Going on 3 months, still very happy with mine...

Here's a link to one of my posts on the 2FO Cliplites:
http://forums.mtbr.com/apparel-protection/educate-me-clipless-shoes-work-well-occasional-hike-bike-1010031.html#post12596406


----------



## Blatant (Apr 13, 2005)

Super-pleased with mine. Probably my all-around favorite clipless shoe.


----------



## Osco (Apr 4, 2013)

I ride version 1 of the 2FO's, Clipping in and out is easy and I can walk normal.

Chose to NOT Upgrade to the Clip Light because I ride so much wet stuff. 
My Oldies hose out and are dry by morning, was not sure if the new ones would not develop a stink, stench, odor, smell or worse...

How do they do people ?

They sure seem lighter...


----------



## wakebrdr142 (May 5, 2006)

I just bought the 2FO Cliplite's after doing a ton of research. I considering the Giro Terraduro (reported issues on this site), Specialized Rimes (too narrow), Pearl Izumi X-Project 1.0 and the X-Alp Launch II's (didn't get to try these out but sizing would likely be an issues).

I've used the same specialized shoes since a 2003 ish time frame, but they just kept going! It was pretty impressive. They were heavy, stiff soled, and fit well. I couldn't stand the way the super stiff sole and tread made you waddle around and they didn't exactly provide any traction, unless you were in mud. The soles finally wore away enough for me to need some new shoes. I wanted some shoes I could easily walk in but didn't want to sacrifice pedal efficiency. I also wanted them to be reliable and wanted to have some type of BOA type system. My old shoes of past have had a combination of laces and Velcro straps or just Velcro straps. 

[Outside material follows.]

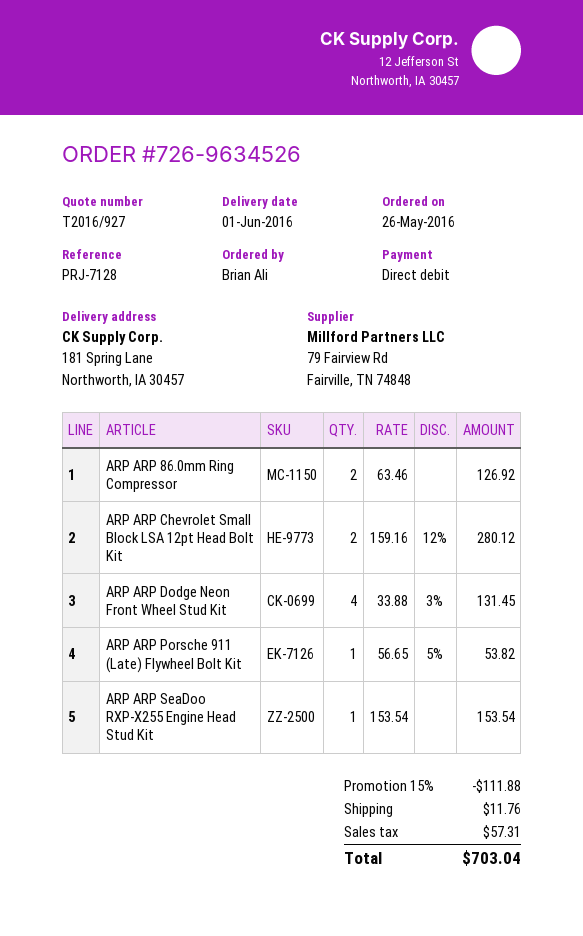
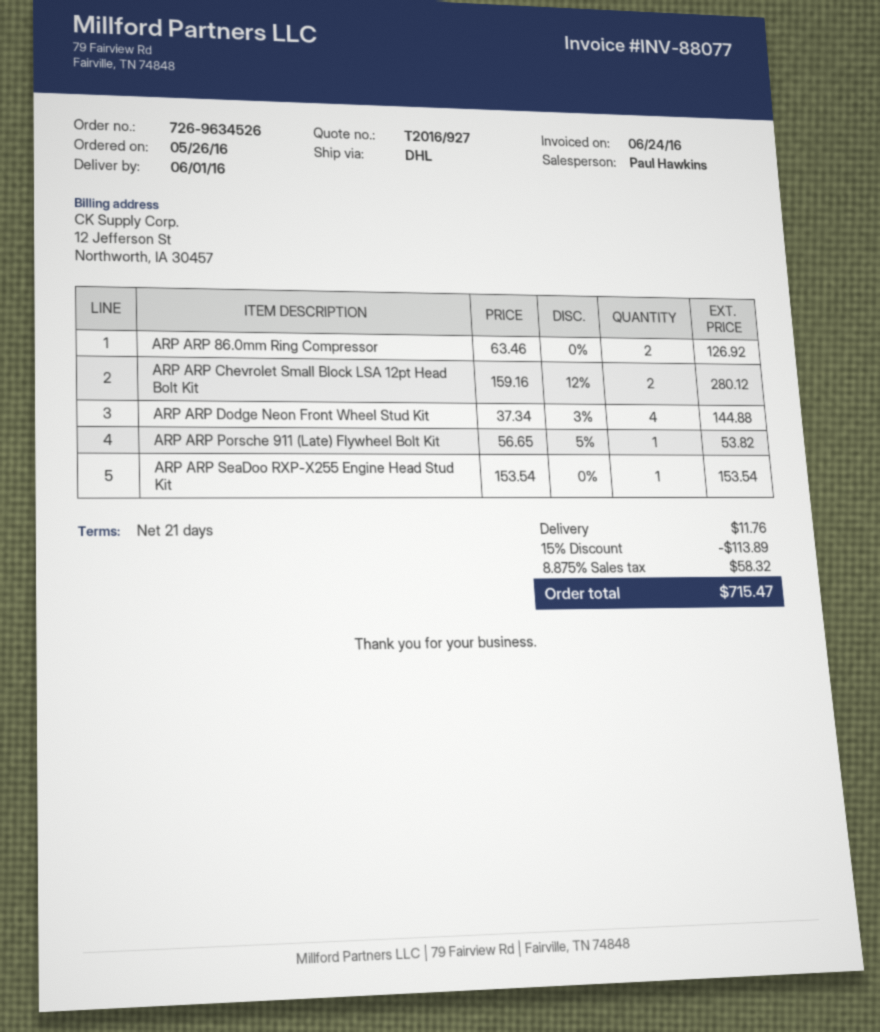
ARP ARP Dodge Neon Front Wheel Stud Kit: 4 x 33.88 - 3% = 131.45 -> 4 x 37.34 - 3% = 144.88
discount: 15% = 111.88 -> 15% = 113.89
tax: 57.31 -> 58.32
total: 703.04 -> 715.47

So I started my research and initially concluded I wanted vibram soled shoes. I almost purchased some Terraduro shoes online, after reading some good reviews. I then ran across a few post on here of numerous people having delamination type issues around the clip area. Supposedly they have made changes in their manufacturing process but there are still reports of them having the same issue. I then found a local shop that had some Specialized Rimes. I tried them on and they were just too narrow for my feet. I have wider then average feet.

I really likes the idea of the X-Project 1.0's and the reviews were very positive towards this shoes. The Launch II's also sounded nice and the few reviews I found were positive. There were potential sizing issues with this brand. Even the website says that they are running large and there weren't any local companies I could try and buy from.

Then I ran across the 2FO Cliplites. There were some great reviews on these shoes so I decided to go with them. My local bike shop is a specialized dealer so I ordered a pair through them. They finally got them in and I tried them on and the were just a tiny bit narrow for my feet but so were the last pair of Specialized I had. I wore them around the house a few days and they quickly settled in. 

I went in for my first ride and they are amazing, so far. I can walk around in them almost like my Nike shoes! Pedal efficience is just as good as my old Specialized stiff soled shoes. I had no heal lift during the ride or while walking. There were no hot spots after a 13 mile ride. The BOA system works great! The tightening direction does take a little time to get used to because they are opposite direction for each shoe. I do love that they ratchet tight and ratchet back loose. They aren't going to get bumped and automatically open all the way up like on some other brands. I was initially tightening them down to much but once I rode with them, I realized I had them to tight. The sidewalls of the shoes are pretty firm and they take a good push to get your foot in. I imagine this will get easier once they get used more. I wear a 10.5 in almost every shoe I've owned. I ordered a 44 which come to a 10.6 and the fit is perfect. I use them with shimano spd's and XT pedals. I've had no issue with getting into or out of the pedals.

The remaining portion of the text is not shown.